Polycomb group proteins and parental-origin effects. Two imprinted domains behave differently in Eed−/− embryos. a, The Igf2r domain is unaffected in Eed−/− mutants. The three paternally silent imprinted genes in this domain are regulated by a non-coding antisense transcript (Air) expressed from the paternal chromosome. Although parallels have been drawn between X inactivation and the imprinting mechanism at this locus, no loss of imprinting is observed at this locus in Eed mutants. b, The Kcnq1 domain contains six genes that are expressed from the maternally inherited chromosome. In mice lacking the DMR, loss of imprinting of all six genes occurs on the paternal chromosome. In Eed−/− mutants, two of the genes are expressed from the paternal chromosome with no change to the methylation status or expression of Kcnq1/Lit1. The paternal chromosome is blue and the maternal chromosome is red. Active alleles of imprinted genes are white with a red arrow to denote expression from the maternal allele and a blue arrow to denote expression from the paternal allele. Arrows indicate the orientation of transcription. Silent alleles are gray and non-imprinted genes in the locus are darker red or blue. Circles show the location of germline-inherited DMRs; filled circles represent the methylated allele and open circles, the unmethylated allele. The green arrows indicate normally silent alleles that are expressed in Eed−/− mutants.

A choosy regulator

In situations in which DNA methylation cannot be maintained, imprinting is perturbed12. The relationship between DNA methylation and chromatin modification has been studied in several different organisms. Does DNA methylation recruit histone-modification complexes, or is DNA methylation secondary to modifications to chromatin? Examples of both have been reported13,14, but few studies have addressed this question at mammalian imprinted domains. At least one recent study has shown that histone methylation can confer imprinting in the absence of DNA methylation and seems required to maintain DNA methylation15.

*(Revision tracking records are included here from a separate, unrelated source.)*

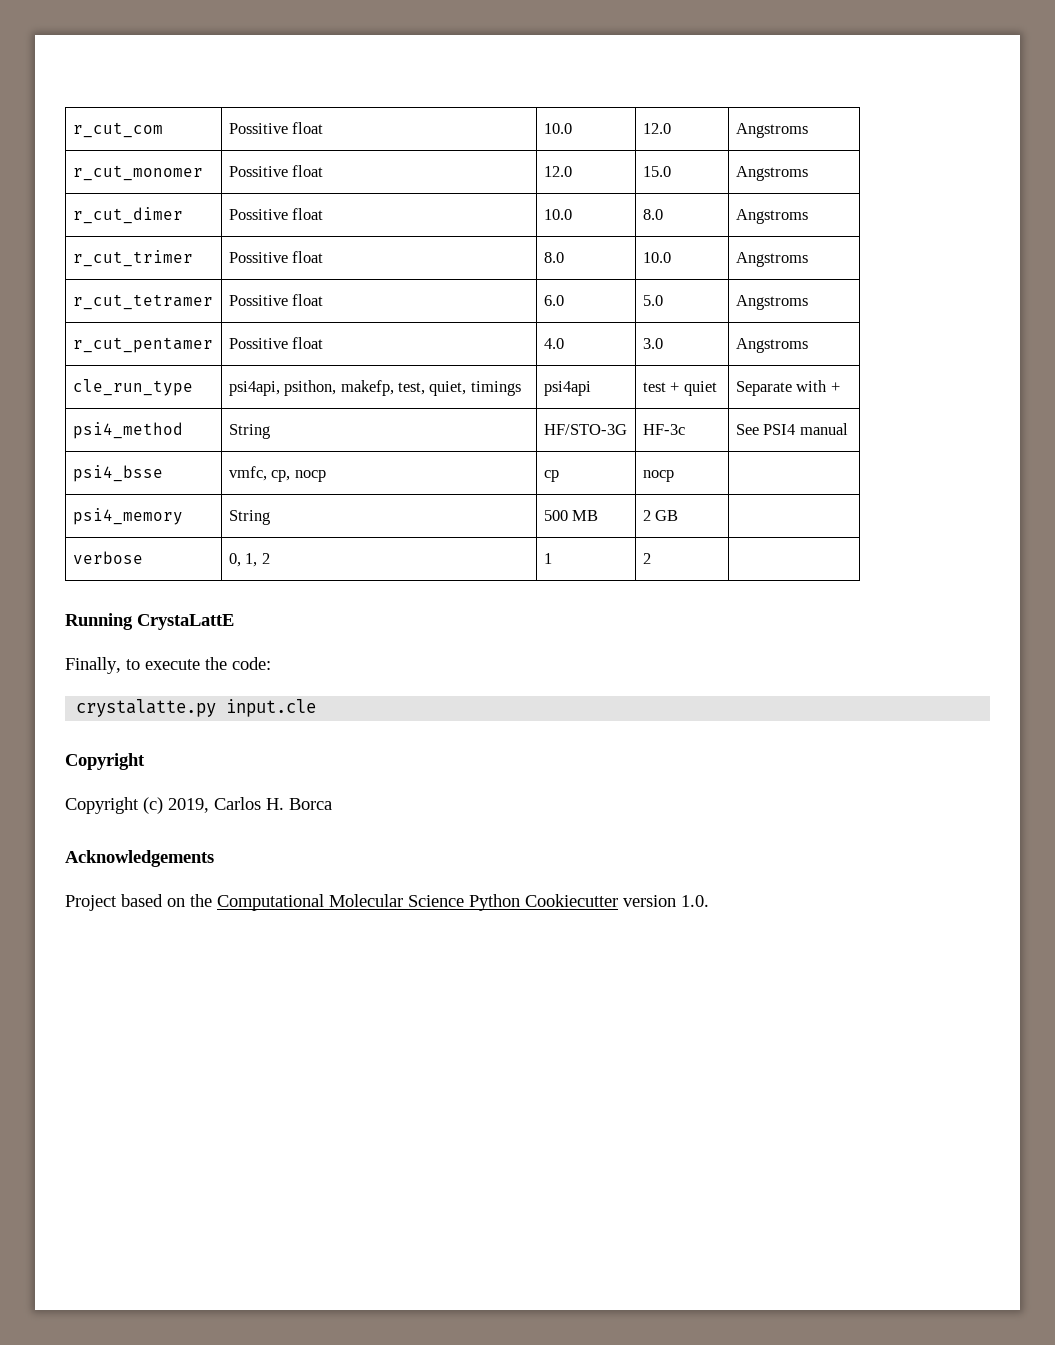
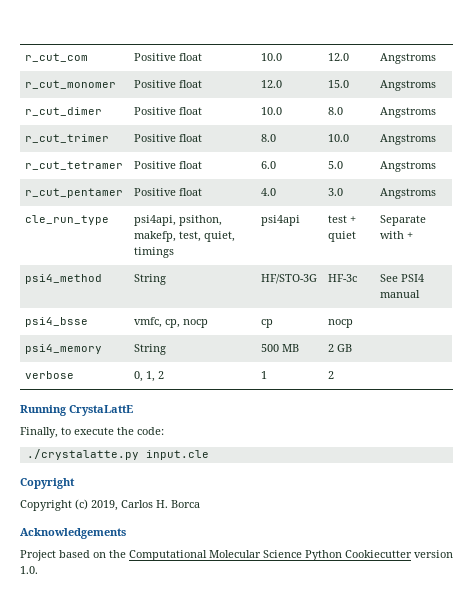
[228,123,288,134] Possitive -> [134,53,177,61] Positive
[228,166,288,177] Possitive -> [134,80,177,88] Positive
[228,209,288,220] Possitive -> [134,107,177,115] Positive
[228,252,288,263] Possitive -> [134,134,177,142] Positive
[228,295,288,306] Possitive -> [134,161,177,169] Positive
[228,338,288,349] Possitive -> [134,188,177,196] Positive
[76,699,217,717] crystalatte.py -> [26,449,139,460] ./crystalatte.py

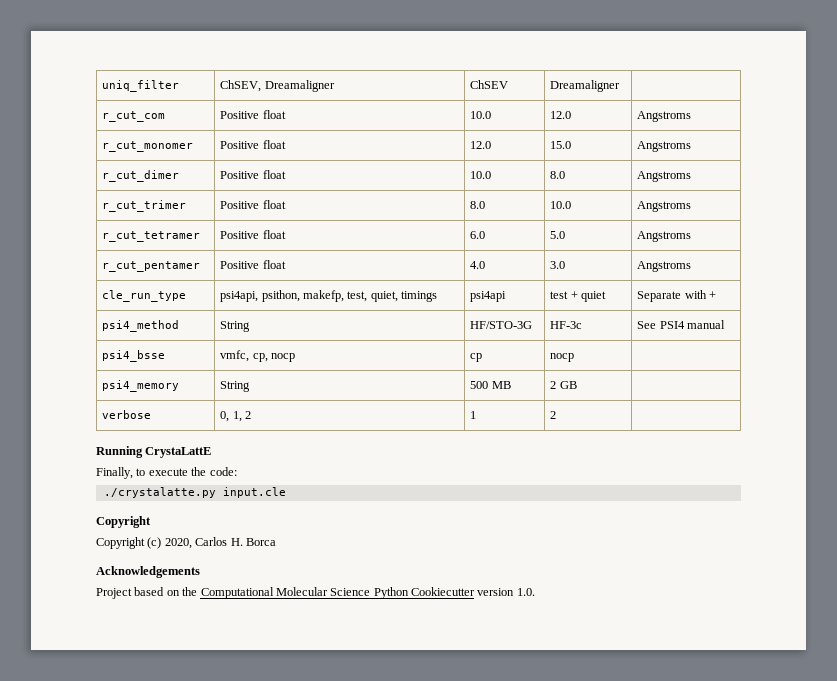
(25, 57) none -> [102,80,180,92] [220,80,335,92] [470,80,509,89] [550,80,621,92] uniq_filter | ChSEV, Dreamaligner | ChSEV | Dreamaligner | //
[91,500,118,511] 2019, -> [164,538,192,549] 2020,

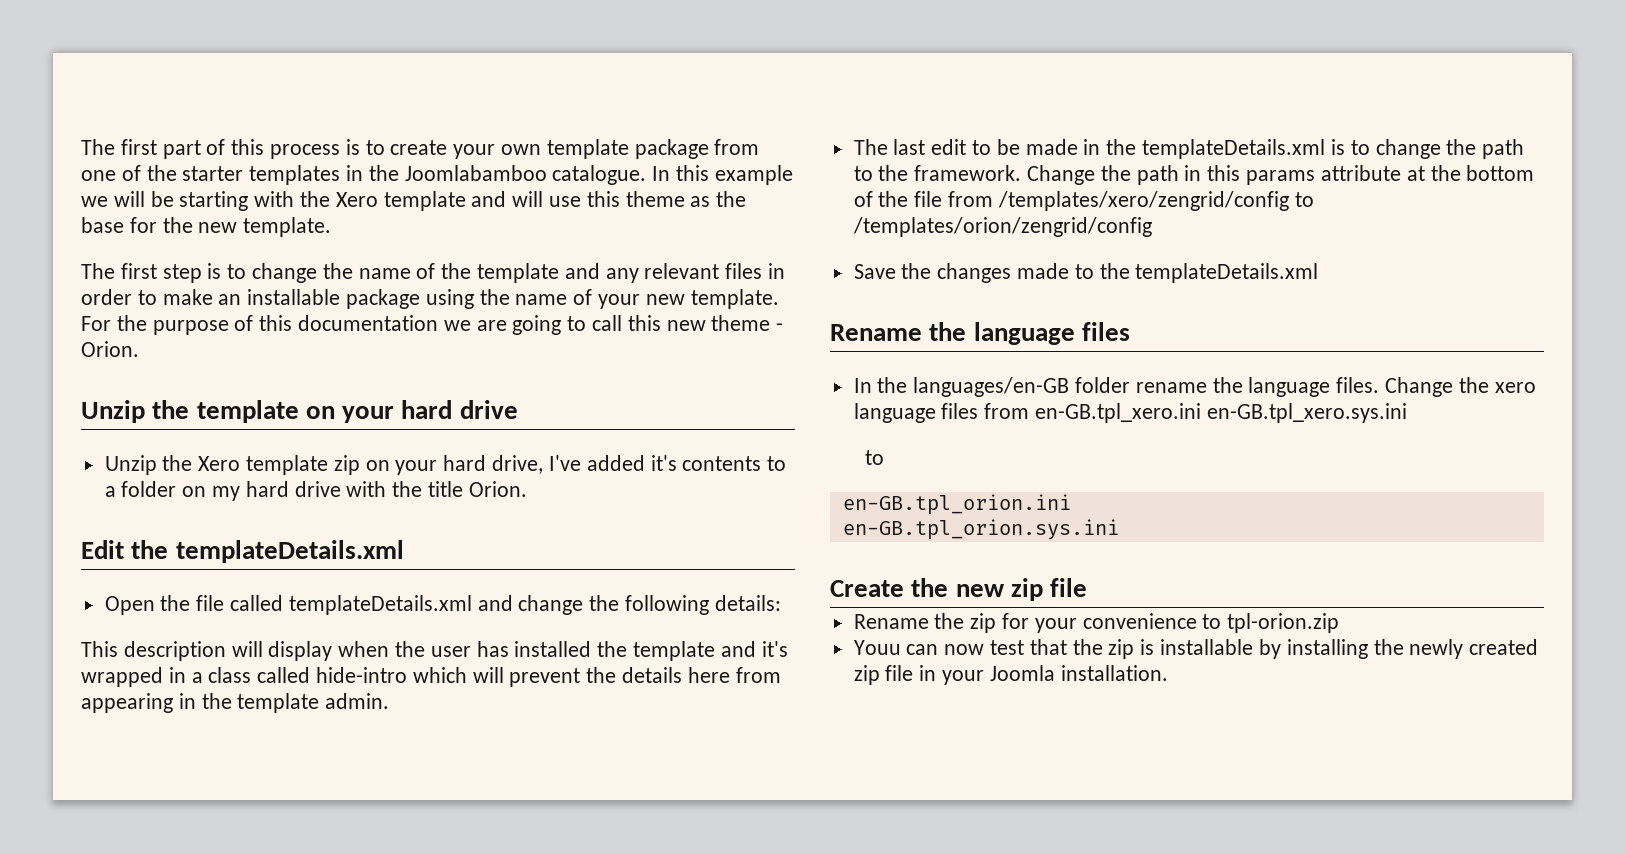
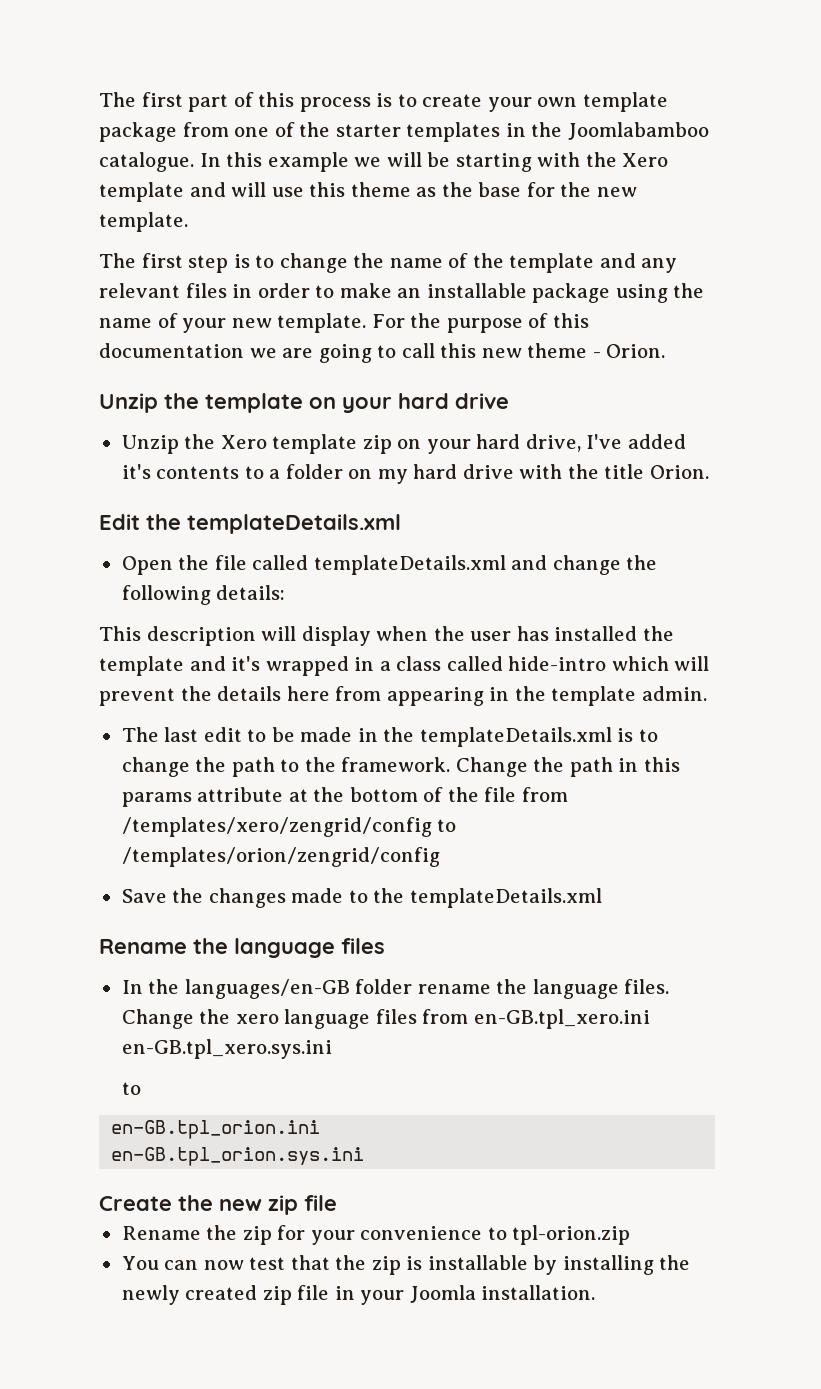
[853,640,901,655] Youu -> [121,1256,159,1270] You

To determine whether the Eed effect on imprinting was associated with changes in DNA methylation, Mager et al.2 studied associated regions that are differentially methylated on the two parental chromosomes (DMRs). The DMRs in affected and unaffected imprinted genes were analyzed in mutants. Notably, some specific differences were observed at the different DMRs but no striking correlation between these and the behavior of the genes was evident. Changes in methylation could be caused directly by altered chromatin modifications in the mutants or could be secondary to changes in local expression or regional conformation. Regardless, the findings indicate that Eed largely acts downstream of DNA methylation.

This study2 suggests that Eed is not a global imprinting regulator but rather is involved in maintaining the silencing of some alleles on paternal chromosomes while other imprinted alleles in the same epigenetically regulated domain remain unaffected. This seems to be different from its role in X inactivation. But in Eed−/− mutants, expression of genes on the inappropriately activated X are limited to the analysis of a transgene and two endogenous genes8,9. Although chromosome-wide changes in histone modification are observed on the X chromosome in Eed mutants, more X-linked genes should be tested to rigorously prove that Eed is required to maintain all inactivated genes on the X chromosome. Nonetheless, these studies provide new insights into the regulation of large imprinted domains and the relationship between DNA methylation and histone modifications in mammalian epigenetic silencing.